When the blocks collide and compress the spring, they will momentarily move together. To find their common final velocity \( v_f \), we can use the conservation of momentum:

  • Final momentum \( p_f = (m + 2m) \cdot v_f \)

Setting initial momentum equal to final momentum:

  • 15m = 3m \cdot v_f

Solving for \( v_f \):

  • \( v_f = \frac{15m}{3m} = 5 \, \text{m/s} \)

Step 3: Calculate Kinetic Energy Before Collision

The total kinetic energy before the collision can be calculated as follows:

  • Kinetic Energy \( KE = \frac{1}{2} m v_1^2 + \frac{1}{2} (2m) v_2^2 \)

Substituting the values:

  • \( KE = \frac{1}{2} m (3^2) + \frac{1}{2} (2m) (6^2) = \frac{1}{2} m (9) + \frac{1}{2} (2m) (36) \)
  • \( KE = \frac{9m}{2} + 36m = \frac{9m + 72m}{2} = \frac{81m}{2} \)

Step 4: Calculate Kinetic Energy After Collision

After the collision, when both blocks move together with velocity \( v_f \), the kinetic energy is:

  • \( KE' = \frac{1}{2} (3m) v_f^2 = \frac{1}{2} (3m) (5^2) = \frac{1}{2} (3m) (25) = \frac{75m}{2} \)

Step 5: Energy Conversion to Spring Potential Energy

The difference in kinetic energy before and after the collision will be converted into potential energy stored in the spring at maximum compression:

  • \( \Delta KE = KE - KE' = \frac{81m}{2} - \frac{75m}{2} = \frac{6m}{2} = 3m \)

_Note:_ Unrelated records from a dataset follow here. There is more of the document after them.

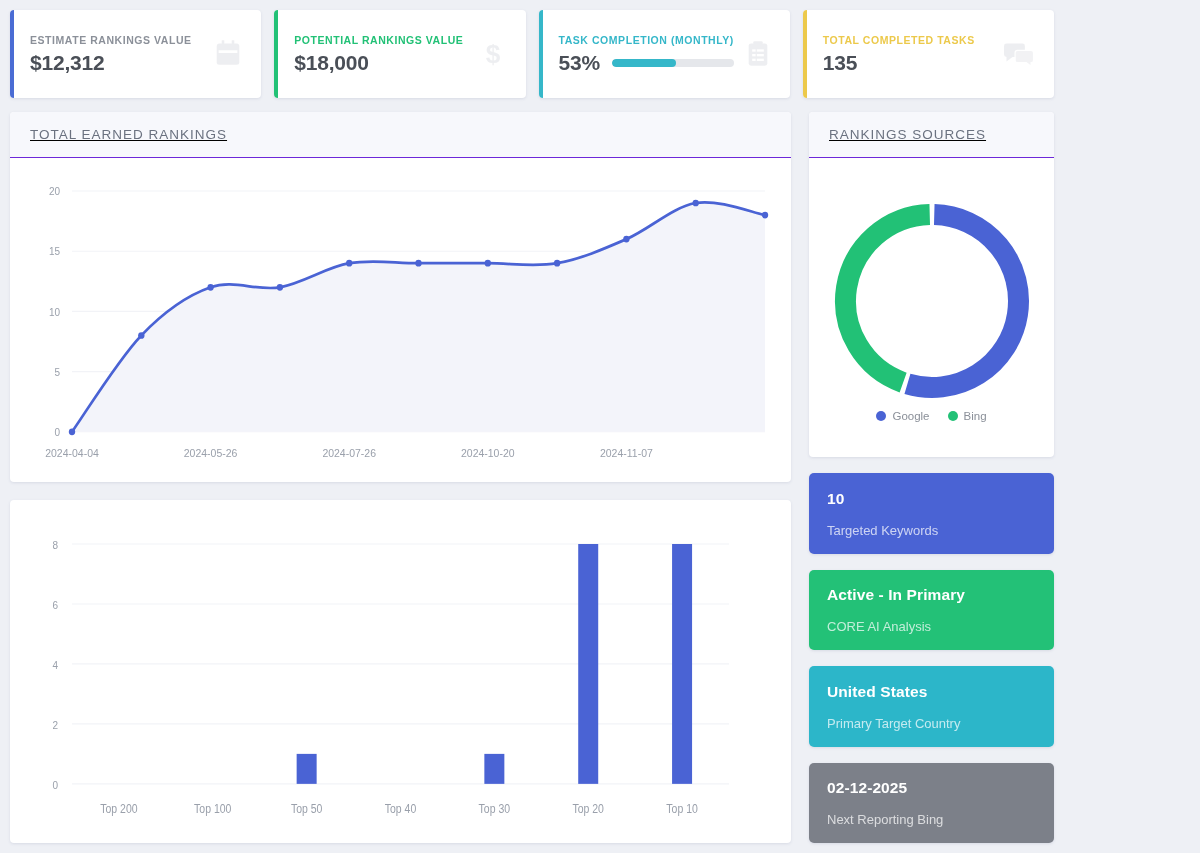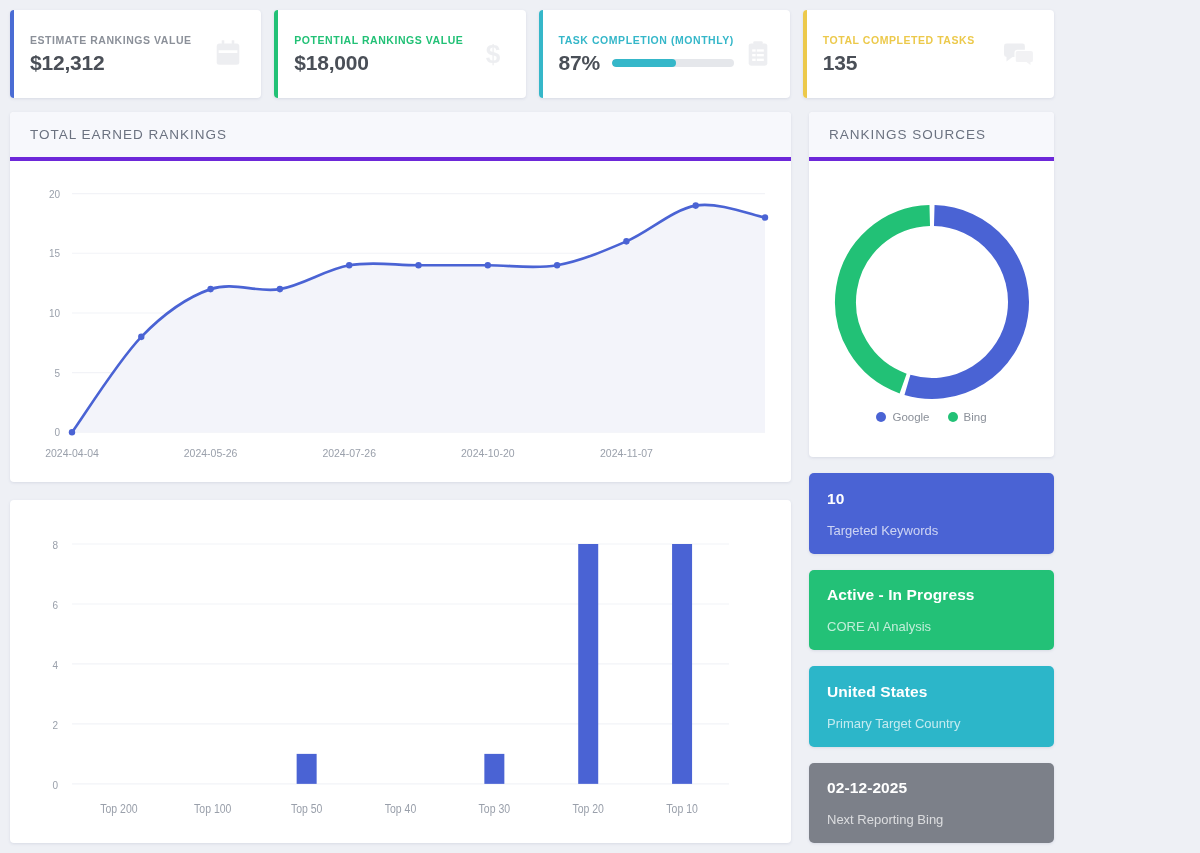--- a/index.html
+++ b/index.html
@@ -36,22 +36,22 @@
   .grid { flex: 1 1 auto; display: flex; gap: 18px; min-height: 0; }
   .col-left  { flex: 0 0 781px; display: flex; flex-direction: column; gap: 18px; min-height: 0; }
   .col-right { flex: 1 1 auto; display: flex; flex-direction: column; gap: 16px; min-height: 0; }
 
   .panel {
     background: #ffffff; border-radius: 4px;
     box-shadow: 0 1px 3px rgba(70,80,120,.13);
     display: flex; flex-direction: column; overflow: hidden;
   }
   .panel-head {
-    background: #f7f8fc; border-bottom: 4px solid #6d28d9;
-    padding: 15px 20px; flex: 0 0 auto;
+    background: #f7f8fc; border-bottom: 1px solid #6d28d9;
+    padding: 15px 20px; flex: 0 0 auto; text-decoration: underline;
   }
   .panel-title {
     font-size: 13.5px; font-weight: 500; letter-spacing: 1px;
     text-transform: uppercase; color: #6b7280;
   }
   .panel-body { flex: 1 1 auto; position: relative; min-height: 0; }
 
   .chart-line  { flex: 0 0 370px; }
   .chart-bar   { flex: 1 1 auto; }
   .panel-donut { flex: 0 0 345px; }
@@ -115,21 +115,21 @@
           <text x="12" y="19" text-anchor="middle" font-size="21" font-weight="700" font-family="Liberation Sans, sans-serif" fill="#9aa0ae">$</text>
         </svg>
       </div>
     </div>
 
     <div class="stat-card">
       <div class="stat-stripe" style="background:#35b7c9"></div>
       <div class="stat-body">
         <div class="stat-label" style="color:#35b7c9">TASK COMPLETION (MONTHLY)</div>
         <div class="stat-valrow">
-          <div class="stat-value">87%</div>
+          <div class="stat-value">53%</div>
           <div class="progress-track">
             <div class="progress-fill" id="pf" style="background: rgb(53, 183, 201); width: 53%;"></div>
           </div>
         </div>
       </div>
       <div class="stat-icon">
         <svg width="28" height="28" viewBox="0 0 24 24" fill="#9aa0ae">
           <rect x="4" y="3" width="16" height="19" rx="2"></rect>
           <rect x="8" y="1" width="8" height="3.5" rx="1"></rect>
           <rect x="7" y="8" width="3" height="2" fill="#fff"></rect>
@@ -255,21 +255,21 @@
           </div>
         </div>
       </div>
 
       <div class="tiles">
         <div class="tile" style="background:#4a63d4">
           <div class="tile-value">10</div>
           <div class="tile-label">Targeted Keywords</div>
         </div>
         <div class="tile" style="background:#23c177">
-          <div class="tile-value">Active - In Progress</div>
+          <div class="tile-value">Active - In Primary</div>
           <div class="tile-label">CORE AI Analysis</div>
         </div>
         <div class="tile" style="background:#2cb6c9">
           <div class="tile-value">United States</div>
           <div class="tile-label">Primary Target Country</div>
         </div>
         <div class="tile" style="background:#7c8089">
           <div class="tile-value">02-12-2025</div>
           <div class="tile-label">Next Reporting Bing</div>
         </div>

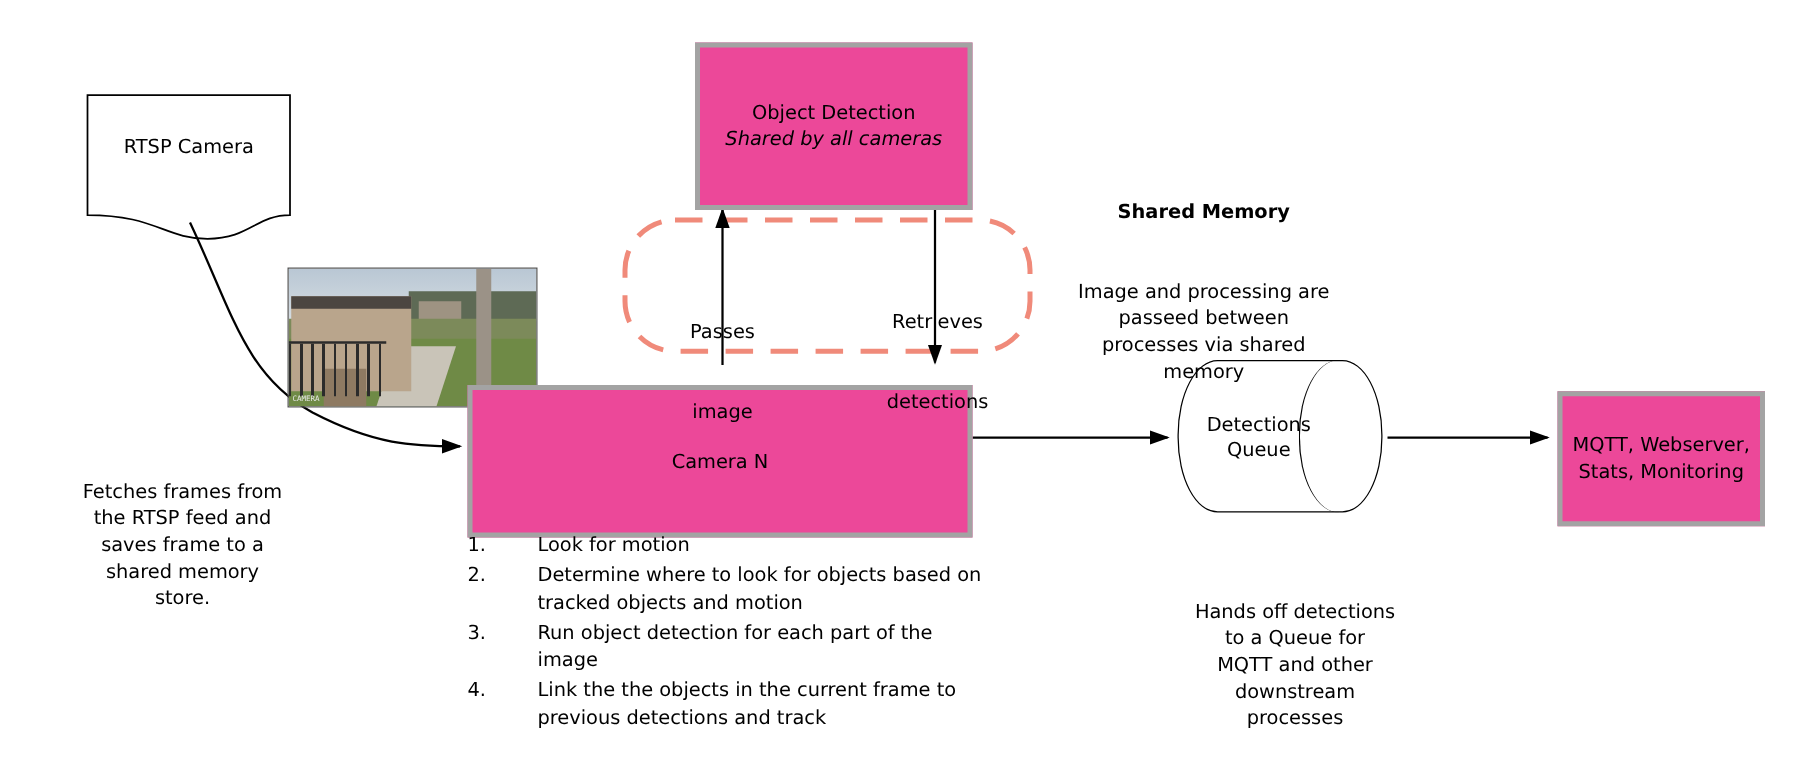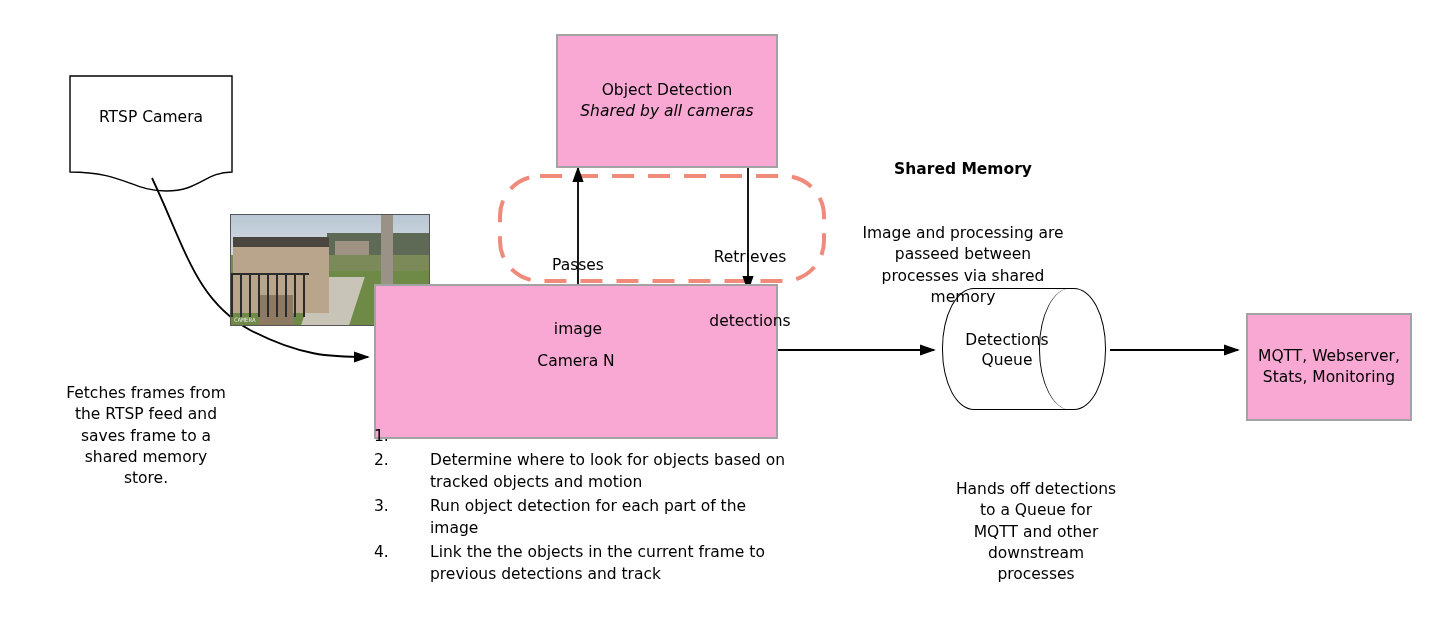--- a/index.html
+++ b/index.html
@@ -21,22 +21,22 @@
     top: 0;
     width: 1448px;
     height: 625px;
     pointer-events: none;
   }
   .node {
     position: absolute;
     box-sizing: border-box;
   }
   .box {
-    background: #f9a8d4;
-    border: 2px solid #a3a3a3;
+    background: #ec4899;
+    border: 4px solid #a3a3a3;
     display: flex;
     flex-direction: column;
     align-items: center;
     justify-content: center;
     font-size: 15.5px;
     color: #000000;
     line-height: 1.35;
   }
   .box .sub {
     font-style: italic;
@@ -214,21 +214,21 @@
     <div class="fence"></div>
     <div class="pole"></div>
     <div class="stamp">CAMERA</div>
   </div>
 
   <div class="node box" style="left:556px; top:34px; width:222px; height:134px;">
     <div>Object Detection</div>
     <div class="sub">Shared by all cameras</div>
   </div>
 
-  <div class="node box" style="left:374px; top:284px; width:404px; height:155px;">
+  <div class="node box" style="left:374px; top:308px; width:404px; height:122px;">
     <div>Camera N</div>
   </div>
 
   <div id="queue-shape">
     <div class="body"></div>
     <div class="capline"></div>
   </div>
   <div id="queue-label">
     <div>Detections</div>
     <div>Queue</div>
@@ -269,20 +269,21 @@
     <div>Hands off detections
 to a Queue for
 MQTT and other
 downstream
 processes</div>
   </div>
 
   <div id="steps">
     <div class="row">
       <div class="num">1.</div>
+      <div class="body">Look for motion</div>
     </div>
     <div class="row">
       <div class="num">2.</div>
       <div class="body">Determine where to look for objects
 based on tracked objects and motion</div>
     </div>
     <div class="row">
       <div class="num">3.</div>
       <div class="body">Run object detection for each part of the
 image</div>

This potential energy in the spring at maximum compression is given by:

  • \( PE = \frac{1}{2} k x^2 \)

Setting the potential energy equal to the change in kinetic energy:

  • \( 3m = \frac{1}{2} k x^2 \)

From this, we can solve for \( x \), the maximum compression of the spring:

  • \( x^2 = \frac{6m}{k} \)
  • \( x = \sqrt{\frac{6m}{k}} \)

Maximum Elongation

After reaching maximum compression, the spring will then extend back to its original position and beyond, leading to maximum elongation. The maximum elongation will be equal to the maximum compression if we assume no energy losses. Thus, the maximum elongation can also be expressed as:

  • \( x_{max} = \sqrt{\frac{6m}{k}} \)

In summary, the maximum compression and elongation of the spring can be calculated using the derived formulas, depending on the spring constant \( k \) and the mass \( m \). This approach illustrates the interplay between kinetic energy and potential energy in a spring-mass system.